Peter, having had a good twenty years' stretch of prison life, his experience undoubtedly counted. His utterances were, however, to be taken with that corrective grain of salt with which one wisely qualifies the statement of the "crank;" for though, in the main, mentally sound, through long confinement, and much hopeless pondering, Peter Floome's brain had taken a decidedly pessimistic twist, and, in prison circles, he was unanimously dubbed "a crank." It was after the death of Warden Flint's wife, that Peter's theology became a shade more optimistic, for then it was that the warden's year-old daughter, by the tacit consent of all whom it might concern, fell to his especial care.
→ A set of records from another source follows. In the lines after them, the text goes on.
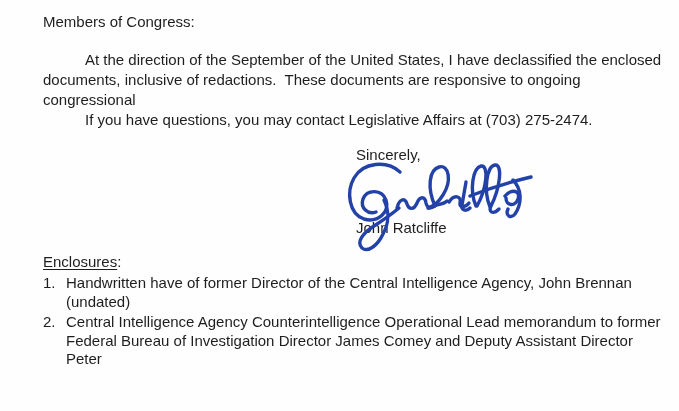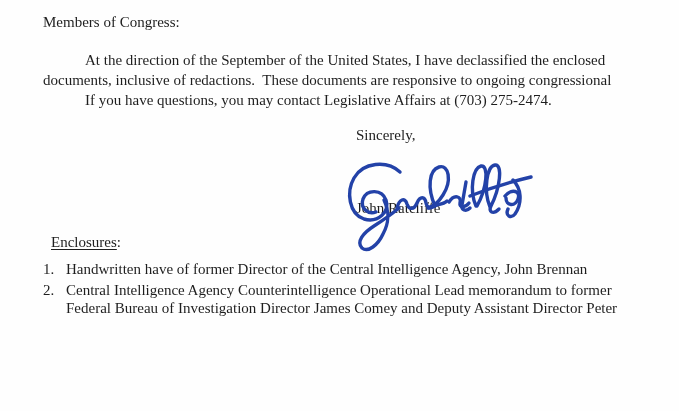"Members of Congress:" .page { font-family: Liberation Serif, serif -> Liberation Sans, sans-serif }
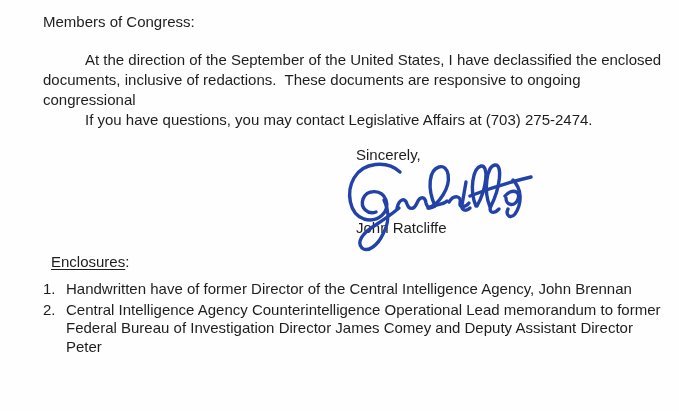"Enclosures:" p.line { margin: 8px -> 0 }
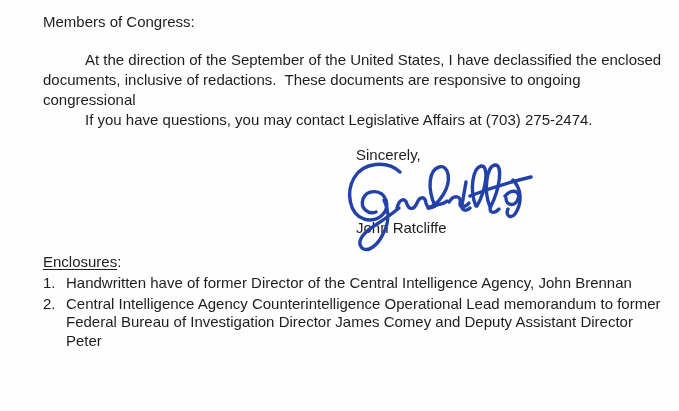"(undated)" span.line { html: none -> <span>(undated)</span> }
In his capacity of runner, Peter had, comparatively, the freedom of the prison, and was particularly detailed for duty in the warden's household. The child—with that unaccountable choice of favourites inherent in her kind—had taken famously to her convict dry-nurse. It was the sudden rising of this new star on the runner's narrow horizon, that inspired the following harangue: "Ef th' Almighty, as I say, don't jest put up in prisons, Himself, leastways He does, now an' agin, send little angels, an' sich, to keep up a feller's courage."
Peter and his "little angel" might now often be seen together; for the child, following hard upon his heels, had one day slipped furtively through the guard-room door, and had thus become a regular habitué of that semi-public apartment.
Ten summers of this exceptional child-life had passed over May-blossom's golden head, when Destiny (that other name for Providence) suddenly removed her to an environment far more kindly than that in which her sweet young eyes had opened upon this many-sided existence. But, to explain, we must escape at once from prison.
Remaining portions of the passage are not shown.